What you are asked to do. When you reach the line with "position:absolute; left:130px; top:15px;" in the data below, begin printing lines exactly, and stop once the line with "left:1px; right:1px; top:142px;" has been printed.

Provided records.
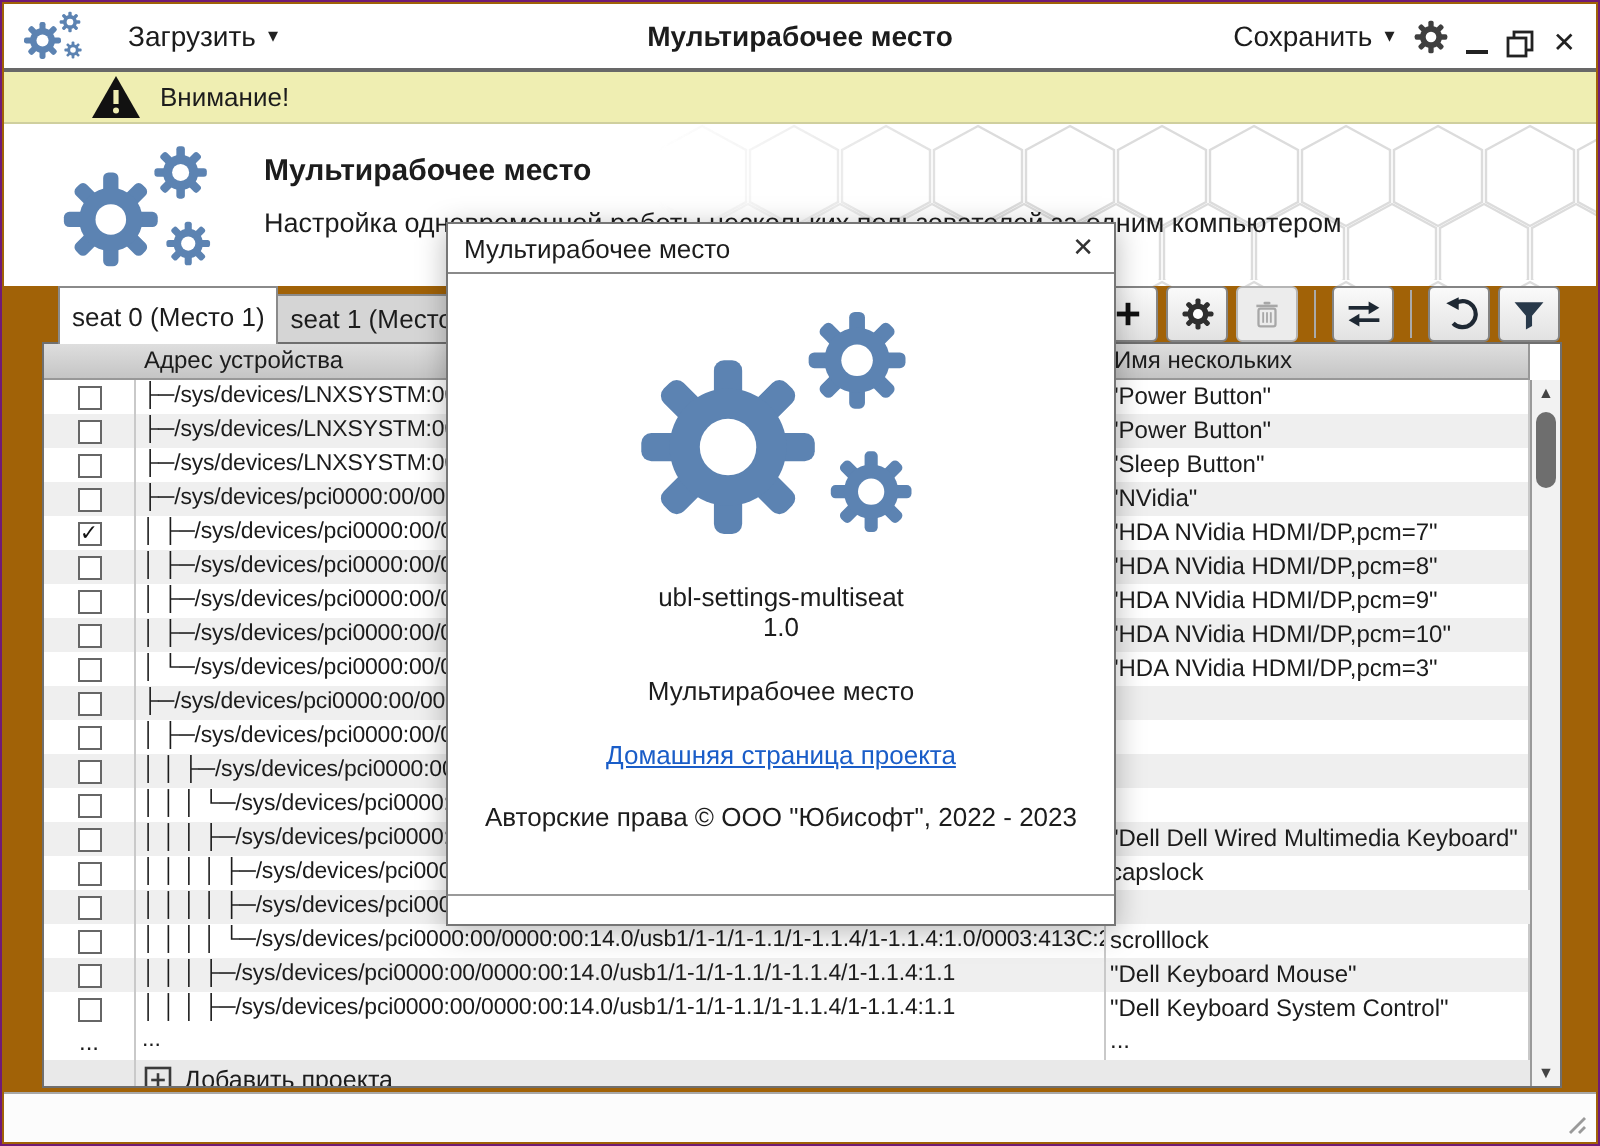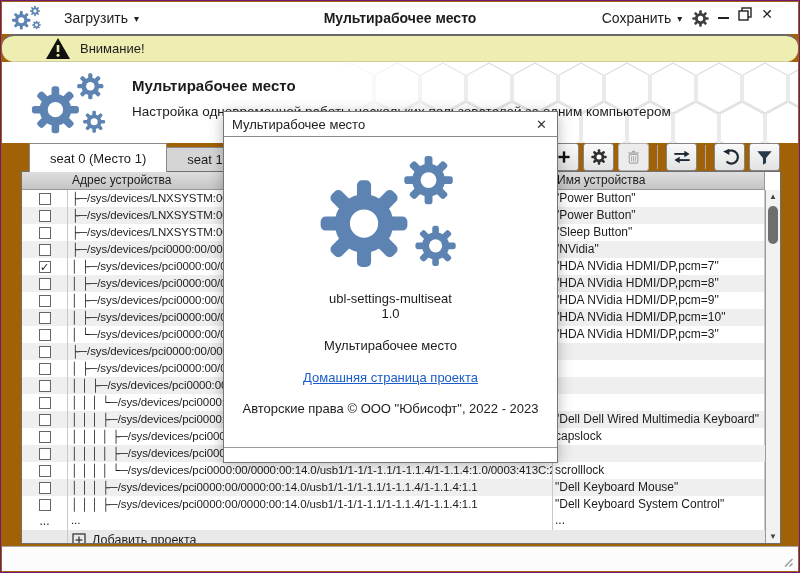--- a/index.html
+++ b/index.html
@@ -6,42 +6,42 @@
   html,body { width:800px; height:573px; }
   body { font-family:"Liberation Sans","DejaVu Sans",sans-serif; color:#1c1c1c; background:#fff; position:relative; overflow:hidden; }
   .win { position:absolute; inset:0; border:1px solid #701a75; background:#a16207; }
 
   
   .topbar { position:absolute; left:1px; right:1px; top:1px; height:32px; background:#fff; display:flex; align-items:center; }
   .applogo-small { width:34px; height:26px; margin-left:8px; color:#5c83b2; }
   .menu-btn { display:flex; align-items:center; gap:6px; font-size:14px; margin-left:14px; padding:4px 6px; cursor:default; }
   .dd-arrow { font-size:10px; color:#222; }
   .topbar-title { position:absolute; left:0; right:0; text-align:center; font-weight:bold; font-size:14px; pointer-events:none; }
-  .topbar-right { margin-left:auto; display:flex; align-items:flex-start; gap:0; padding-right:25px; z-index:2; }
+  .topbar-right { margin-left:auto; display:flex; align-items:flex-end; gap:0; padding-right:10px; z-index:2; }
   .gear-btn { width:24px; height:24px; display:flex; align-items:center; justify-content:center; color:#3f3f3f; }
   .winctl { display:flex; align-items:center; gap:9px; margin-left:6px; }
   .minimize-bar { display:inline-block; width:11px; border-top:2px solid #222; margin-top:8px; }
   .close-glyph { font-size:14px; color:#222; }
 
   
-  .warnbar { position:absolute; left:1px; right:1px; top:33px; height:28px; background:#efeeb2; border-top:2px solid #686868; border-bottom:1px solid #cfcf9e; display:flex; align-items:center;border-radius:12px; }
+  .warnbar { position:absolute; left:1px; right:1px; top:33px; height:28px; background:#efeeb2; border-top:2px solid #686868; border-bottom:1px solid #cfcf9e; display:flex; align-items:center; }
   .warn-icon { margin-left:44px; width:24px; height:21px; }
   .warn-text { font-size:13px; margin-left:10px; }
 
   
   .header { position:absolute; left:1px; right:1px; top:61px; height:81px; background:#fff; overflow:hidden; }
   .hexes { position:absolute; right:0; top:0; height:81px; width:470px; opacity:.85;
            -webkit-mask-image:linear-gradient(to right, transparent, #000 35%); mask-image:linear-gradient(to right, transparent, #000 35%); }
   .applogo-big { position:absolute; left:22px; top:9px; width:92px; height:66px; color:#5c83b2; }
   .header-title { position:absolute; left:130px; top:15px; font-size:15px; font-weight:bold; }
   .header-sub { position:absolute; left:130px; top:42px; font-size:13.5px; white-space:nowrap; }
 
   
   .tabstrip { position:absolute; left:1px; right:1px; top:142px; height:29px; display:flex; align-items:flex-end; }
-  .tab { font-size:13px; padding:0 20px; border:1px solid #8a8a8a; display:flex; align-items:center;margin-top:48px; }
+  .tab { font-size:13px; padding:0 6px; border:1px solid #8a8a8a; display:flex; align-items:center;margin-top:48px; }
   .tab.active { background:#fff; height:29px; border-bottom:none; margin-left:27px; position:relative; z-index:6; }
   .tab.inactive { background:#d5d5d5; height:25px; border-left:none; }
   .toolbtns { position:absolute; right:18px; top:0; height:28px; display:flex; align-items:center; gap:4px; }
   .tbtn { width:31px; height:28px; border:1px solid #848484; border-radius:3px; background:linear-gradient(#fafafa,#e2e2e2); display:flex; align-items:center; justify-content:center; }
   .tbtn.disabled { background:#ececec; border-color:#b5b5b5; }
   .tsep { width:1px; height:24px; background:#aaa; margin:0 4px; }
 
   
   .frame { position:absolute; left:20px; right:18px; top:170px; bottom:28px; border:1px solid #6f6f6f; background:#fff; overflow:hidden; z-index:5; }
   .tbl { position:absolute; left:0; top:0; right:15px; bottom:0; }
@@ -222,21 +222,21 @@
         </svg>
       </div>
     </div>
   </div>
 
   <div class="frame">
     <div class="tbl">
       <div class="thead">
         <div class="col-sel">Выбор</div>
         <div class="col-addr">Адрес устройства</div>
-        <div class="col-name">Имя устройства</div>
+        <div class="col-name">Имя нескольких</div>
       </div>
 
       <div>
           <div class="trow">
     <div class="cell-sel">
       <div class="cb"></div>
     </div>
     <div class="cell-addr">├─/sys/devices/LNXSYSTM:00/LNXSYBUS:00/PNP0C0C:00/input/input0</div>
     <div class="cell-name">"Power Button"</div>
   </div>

...

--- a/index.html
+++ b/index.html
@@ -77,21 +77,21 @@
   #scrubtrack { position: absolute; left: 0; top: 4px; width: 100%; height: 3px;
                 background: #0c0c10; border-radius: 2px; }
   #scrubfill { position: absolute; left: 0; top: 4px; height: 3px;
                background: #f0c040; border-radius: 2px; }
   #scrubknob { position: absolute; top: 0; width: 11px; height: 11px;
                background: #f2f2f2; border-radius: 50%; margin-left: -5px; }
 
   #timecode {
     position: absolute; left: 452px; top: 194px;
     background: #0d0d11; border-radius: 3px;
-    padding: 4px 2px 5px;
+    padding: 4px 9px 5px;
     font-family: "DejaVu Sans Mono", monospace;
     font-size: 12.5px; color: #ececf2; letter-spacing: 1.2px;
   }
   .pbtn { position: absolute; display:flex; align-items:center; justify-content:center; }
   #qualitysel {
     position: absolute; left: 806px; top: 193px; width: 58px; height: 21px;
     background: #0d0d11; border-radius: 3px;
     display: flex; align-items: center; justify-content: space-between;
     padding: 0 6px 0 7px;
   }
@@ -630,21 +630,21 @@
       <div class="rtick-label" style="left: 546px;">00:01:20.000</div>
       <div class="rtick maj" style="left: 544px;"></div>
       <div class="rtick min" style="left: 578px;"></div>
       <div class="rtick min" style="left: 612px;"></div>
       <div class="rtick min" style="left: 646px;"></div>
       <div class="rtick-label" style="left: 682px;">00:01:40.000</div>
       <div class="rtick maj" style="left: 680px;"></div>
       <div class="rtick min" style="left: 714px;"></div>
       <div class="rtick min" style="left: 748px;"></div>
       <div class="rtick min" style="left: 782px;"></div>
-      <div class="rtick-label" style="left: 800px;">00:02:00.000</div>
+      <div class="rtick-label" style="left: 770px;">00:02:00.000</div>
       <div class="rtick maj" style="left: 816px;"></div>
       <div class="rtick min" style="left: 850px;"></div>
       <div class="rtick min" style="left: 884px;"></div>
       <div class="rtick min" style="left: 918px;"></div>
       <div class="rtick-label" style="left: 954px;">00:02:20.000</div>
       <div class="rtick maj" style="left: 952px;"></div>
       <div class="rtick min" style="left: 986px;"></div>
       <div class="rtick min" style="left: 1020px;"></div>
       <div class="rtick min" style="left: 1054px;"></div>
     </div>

Output.
   .header-title { position:absolute; left:130px; top:15px; font-size:15px; font-weight:bold; }
   .header-sub { position:absolute; left:130px; top:42px; font-size:13.5px; white-space:nowrap; }
 
   
   .tabstrip { position:absolute; left:1px; right:1px; top:142px; height:29px; display:flex; align-items:flex-end; }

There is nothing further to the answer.